◆ What you need to do
The records appear below. Repeat them exactly.

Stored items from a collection
=-=-=-=-=
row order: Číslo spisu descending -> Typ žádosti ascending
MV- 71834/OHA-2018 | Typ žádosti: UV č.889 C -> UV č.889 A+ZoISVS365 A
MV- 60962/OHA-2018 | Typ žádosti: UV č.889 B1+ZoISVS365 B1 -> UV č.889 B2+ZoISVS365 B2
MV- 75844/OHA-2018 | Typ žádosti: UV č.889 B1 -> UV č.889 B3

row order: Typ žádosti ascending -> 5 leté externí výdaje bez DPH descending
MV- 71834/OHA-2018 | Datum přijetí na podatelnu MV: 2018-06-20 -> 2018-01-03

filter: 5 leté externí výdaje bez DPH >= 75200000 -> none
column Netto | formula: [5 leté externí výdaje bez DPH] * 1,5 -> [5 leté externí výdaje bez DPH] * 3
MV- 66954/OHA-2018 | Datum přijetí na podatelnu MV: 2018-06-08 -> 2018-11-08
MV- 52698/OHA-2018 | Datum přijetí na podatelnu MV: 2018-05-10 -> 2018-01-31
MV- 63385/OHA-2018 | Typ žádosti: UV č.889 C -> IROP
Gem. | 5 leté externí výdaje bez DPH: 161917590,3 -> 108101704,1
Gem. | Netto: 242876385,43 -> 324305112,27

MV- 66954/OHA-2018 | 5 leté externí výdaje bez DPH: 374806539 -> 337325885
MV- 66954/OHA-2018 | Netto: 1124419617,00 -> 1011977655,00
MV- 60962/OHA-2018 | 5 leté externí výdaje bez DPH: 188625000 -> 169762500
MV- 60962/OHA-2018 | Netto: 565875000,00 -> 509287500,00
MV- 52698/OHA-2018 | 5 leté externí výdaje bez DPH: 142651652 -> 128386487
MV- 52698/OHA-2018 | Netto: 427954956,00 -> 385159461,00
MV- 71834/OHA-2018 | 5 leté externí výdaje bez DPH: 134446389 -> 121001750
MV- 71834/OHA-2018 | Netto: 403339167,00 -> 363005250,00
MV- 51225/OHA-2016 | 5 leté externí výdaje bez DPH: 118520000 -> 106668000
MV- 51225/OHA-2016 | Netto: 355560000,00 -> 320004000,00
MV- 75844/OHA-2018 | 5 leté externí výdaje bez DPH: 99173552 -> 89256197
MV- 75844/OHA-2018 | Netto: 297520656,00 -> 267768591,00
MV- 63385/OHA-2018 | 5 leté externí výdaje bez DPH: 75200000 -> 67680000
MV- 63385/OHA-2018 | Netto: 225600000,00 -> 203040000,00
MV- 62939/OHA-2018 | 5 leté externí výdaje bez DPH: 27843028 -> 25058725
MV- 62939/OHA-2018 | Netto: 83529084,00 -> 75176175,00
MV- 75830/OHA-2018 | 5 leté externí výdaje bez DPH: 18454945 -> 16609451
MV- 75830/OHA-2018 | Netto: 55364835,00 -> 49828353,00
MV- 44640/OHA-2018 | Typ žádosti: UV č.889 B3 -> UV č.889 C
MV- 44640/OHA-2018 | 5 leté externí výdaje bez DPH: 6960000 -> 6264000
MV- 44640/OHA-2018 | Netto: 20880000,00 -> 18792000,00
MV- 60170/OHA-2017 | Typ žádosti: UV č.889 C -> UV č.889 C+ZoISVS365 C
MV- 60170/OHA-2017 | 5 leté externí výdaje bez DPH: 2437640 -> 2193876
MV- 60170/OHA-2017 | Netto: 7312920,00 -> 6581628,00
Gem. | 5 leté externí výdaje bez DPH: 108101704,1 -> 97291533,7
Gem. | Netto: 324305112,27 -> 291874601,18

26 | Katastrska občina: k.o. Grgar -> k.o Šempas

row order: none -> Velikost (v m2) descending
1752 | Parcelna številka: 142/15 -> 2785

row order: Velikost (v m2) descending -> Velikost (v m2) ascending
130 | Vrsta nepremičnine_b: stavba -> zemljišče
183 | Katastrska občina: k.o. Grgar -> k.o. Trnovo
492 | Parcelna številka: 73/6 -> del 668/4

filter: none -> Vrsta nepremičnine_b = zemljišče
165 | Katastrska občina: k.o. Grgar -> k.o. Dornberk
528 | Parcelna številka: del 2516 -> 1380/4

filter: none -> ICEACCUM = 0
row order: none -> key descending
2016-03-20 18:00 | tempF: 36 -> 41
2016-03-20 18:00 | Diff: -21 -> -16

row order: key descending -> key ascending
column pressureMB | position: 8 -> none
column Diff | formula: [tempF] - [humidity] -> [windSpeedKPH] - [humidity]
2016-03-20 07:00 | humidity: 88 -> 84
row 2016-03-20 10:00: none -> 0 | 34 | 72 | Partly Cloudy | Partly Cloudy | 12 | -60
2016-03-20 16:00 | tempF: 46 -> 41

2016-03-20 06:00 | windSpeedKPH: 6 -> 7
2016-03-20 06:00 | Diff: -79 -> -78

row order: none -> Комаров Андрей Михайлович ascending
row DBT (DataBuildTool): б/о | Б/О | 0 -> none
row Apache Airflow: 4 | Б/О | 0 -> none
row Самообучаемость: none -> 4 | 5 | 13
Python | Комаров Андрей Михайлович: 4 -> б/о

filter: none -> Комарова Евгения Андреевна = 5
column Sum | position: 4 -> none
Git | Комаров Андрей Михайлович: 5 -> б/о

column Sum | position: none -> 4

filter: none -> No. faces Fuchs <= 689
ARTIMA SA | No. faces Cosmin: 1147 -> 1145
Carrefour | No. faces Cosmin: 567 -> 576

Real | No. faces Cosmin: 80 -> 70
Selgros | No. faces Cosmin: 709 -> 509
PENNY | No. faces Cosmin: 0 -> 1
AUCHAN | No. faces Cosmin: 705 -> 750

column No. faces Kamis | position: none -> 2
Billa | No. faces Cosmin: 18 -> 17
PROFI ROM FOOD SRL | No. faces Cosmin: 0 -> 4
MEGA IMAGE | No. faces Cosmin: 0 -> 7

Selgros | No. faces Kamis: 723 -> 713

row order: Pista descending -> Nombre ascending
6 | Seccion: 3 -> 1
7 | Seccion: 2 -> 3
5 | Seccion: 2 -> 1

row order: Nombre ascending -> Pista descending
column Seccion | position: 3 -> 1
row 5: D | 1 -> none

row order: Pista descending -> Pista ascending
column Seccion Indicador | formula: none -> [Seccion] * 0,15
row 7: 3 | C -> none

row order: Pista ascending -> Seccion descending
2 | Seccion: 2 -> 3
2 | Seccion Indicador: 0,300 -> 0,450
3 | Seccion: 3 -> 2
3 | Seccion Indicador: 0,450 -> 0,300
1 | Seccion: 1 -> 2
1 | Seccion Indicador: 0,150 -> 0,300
=-=-=-=-=
◆ Task result
row order: Číslo spisu descending -> Typ žádosti ascending
MV- 71834/OHA-2018 | Typ žádosti: UV č.889 C -> UV č.889 A+ZoISVS365 A
MV- 60962/OHA-2018 | Typ žádosti: UV č.889 B1+ZoISVS365 B1 -> UV č.889 B2+ZoISVS365 B2
MV- 75844/OHA-2018 | Typ žádosti: UV č.889 B1 -> UV č.889 B3

row order: Typ žádosti ascending -> 5 leté externí výdaje bez DPH descending
MV- 71834/OHA-2018 | Datum přijetí na podatelnu MV: 2018-06-20 -> 2018-01-03

filter: 5 leté externí výdaje bez DPH >= 75200000 -> none
column Netto | formula: [5 leté externí výdaje bez DPH] * 1,5 -> [5 leté externí výdaje bez DPH] * 3
MV- 66954/OHA-2018 | Datum přijetí na podatelnu MV: 2018-06-08 -> 2018-11-08
MV- 52698/OHA-2018 | Datum přijetí na podatelnu MV: 2018-05-10 -> 2018-01-31
MV- 63385/OHA-2018 | Typ žádosti: UV č.889 C -> IROP
Gem. | 5 leté externí výdaje bez DPH: 161917590,3 -> 108101704,1
Gem. | Netto: 242876385,43 -> 324305112,27

MV- 66954/OHA-2018 | 5 leté externí výdaje bez DPH: 374806539 -> 337325885
MV- 66954/OHA-2018 | Netto: 1124419617,00 -> 1011977655,00
MV- 60962/OHA-2018 | 5 leté externí výdaje bez DPH: 188625000 -> 169762500
MV- 60962/OHA-2018 | Netto: 565875000,00 -> 509287500,00
MV- 52698/OHA-2018 | 5 leté externí výdaje bez DPH: 142651652 -> 128386487
MV- 52698/OHA-2018 | Netto: 427954956,00 -> 385159461,00
MV- 71834/OHA-2018 | 5 leté externí výdaje bez DPH: 134446389 -> 121001750
MV- 71834/OHA-2018 | Netto: 403339167,00 -> 363005250,00
MV- 51225/OHA-2016 | 5 leté externí výdaje bez DPH: 118520000 -> 106668000
MV- 51225/OHA-2016 | Netto: 355560000,00 -> 320004000,00
MV- 75844/OHA-2018 | 5 leté externí výdaje bez DPH: 99173552 -> 89256197
MV- 75844/OHA-2018 | Netto: 297520656,00 -> 267768591,00
MV- 63385/OHA-2018 | 5 leté externí výdaje bez DPH: 75200000 -> 67680000
MV- 63385/OHA-2018 | Netto: 225600000,00 -> 203040000,00
MV- 62939/OHA-2018 | 5 leté externí výdaje bez DPH: 27843028 -> 25058725
MV- 62939/OHA-2018 | Netto: 83529084,00 -> 75176175,00
MV- 75830/OHA-2018 | 5 leté externí výdaje bez DPH: 18454945 -> 16609451
MV- 75830/OHA-2018 | Netto: 55364835,00 -> 49828353,00
MV- 44640/OHA-2018 | Typ žádosti: UV č.889 B3 -> UV č.889 C
MV- 44640/OHA-2018 | 5 leté externí výdaje bez DPH: 6960000 -> 6264000
MV- 44640/OHA-2018 | Netto: 20880000,00 -> 18792000,00
MV- 60170/OHA-2017 | Typ žádosti: UV č.889 C -> UV č.889 C+ZoISVS365 C
MV- 60170/OHA-2017 | 5 leté externí výdaje bez DPH: 2437640 -> 2193876
MV- 60170/OHA-2017 | Netto: 7312920,00 -> 6581628,00
Gem. | 5 leté externí výdaje bez DPH: 108101704,1 -> 97291533,7
Gem. | Netto: 324305112,27 -> 291874601,18

26 | Katastrska občina: k.o. Grgar -> k.o Šempas

row order: none -> Velikost (v m2) descending
1752 | Parcelna številka: 142/15 -> 2785

row order: Velikost (v m2) descending -> Velikost (v m2) ascending
130 | Vrsta nepremičnine_b: stavba -> zemljišče
183 | Katastrska občina: k.o. Grgar -> k.o. Trnovo
492 | Parcelna številka: 73/6 -> del 668/4

filter: none -> Vrsta nepremičnine_b = zemljišče
165 | Katastrska občina: k.o. Grgar -> k.o. Dornberk
528 | Parcelna številka: del 2516 -> 1380/4

filter: none -> ICEACCUM = 0
row order: none -> key descending
2016-03-20 18:00 | tempF: 36 -> 41
2016-03-20 18:00 | Diff: -21 -> -16

row order: key descending -> key ascending
column pressureMB | position: 8 -> none
column Diff | formula: [tempF] - [humidity] -> [windSpeedKPH] - [humidity]
2016-03-20 07:00 | humidity: 88 -> 84
row 2016-03-20 10:00: none -> 0 | 34 | 72 | Partly Cloudy | Partly Cloudy | 12 | -60
2016-03-20 16:00 | tempF: 46 -> 41

2016-03-20 06:00 | windSpeedKPH: 6 -> 7
2016-03-20 06:00 | Diff: -79 -> -78

row order: none -> Комаров Андрей Михайлович ascending
row DBT (DataBuildTool): б/о | Б/О | 0 -> none
row Apache Airflow: 4 | Б/О | 0 -> none
row Самообучаемость: none -> 4 | 5 | 13
Python | Комаров Андрей Михайлович: 4 -> б/о

filter: none -> Комарова Евгения Андреевна = 5
column Sum | position: 4 -> none
Git | Комаров Андрей Михайлович: 5 -> б/о

column Sum | position: none -> 4

filter: none -> No. faces Fuchs <= 689
ARTIMA SA | No. faces Cosmin: 1147 -> 1145
Carrefour | No. faces Cosmin: 567 -> 576

Real | No. faces Cosmin: 80 -> 70
Selgros | No. faces Cosmin: 709 -> 509
PENNY | No. faces Cosmin: 0 -> 1
AUCHAN | No. faces Cosmin: 705 -> 750

column No. faces Kamis | position: none -> 2
Billa | No. faces Cosmin: 18 -> 17
PROFI ROM FOOD SRL | No. faces Cosmin: 0 -> 4
MEGA IMAGE | No. faces Cosmin: 0 -> 7

Selgros | No. faces Kamis: 723 -> 713

row order: Pista descending -> Nombre ascending
6 | Seccion: 3 -> 1
7 | Seccion: 2 -> 3
5 | Seccion: 2 -> 1

row order: Nombre ascending -> Pista descending
column Seccion | position: 3 -> 1
row 5: D | 1 -> none

row order: Pista descending -> Pista ascending
column Seccion Indicador | formula: none -> [Seccion] * 0,15
row 7: 3 | C -> none

row order: Pista ascending -> Seccion descending
2 | Seccion: 2 -> 3
2 | Seccion Indicador: 0,300 -> 0,450
3 | Seccion: 3 -> 2
3 | Seccion Indicador: 0,450 -> 0,300
1 | Seccion: 1 -> 2
1 | Seccion Indicador: 0,150 -> 0,300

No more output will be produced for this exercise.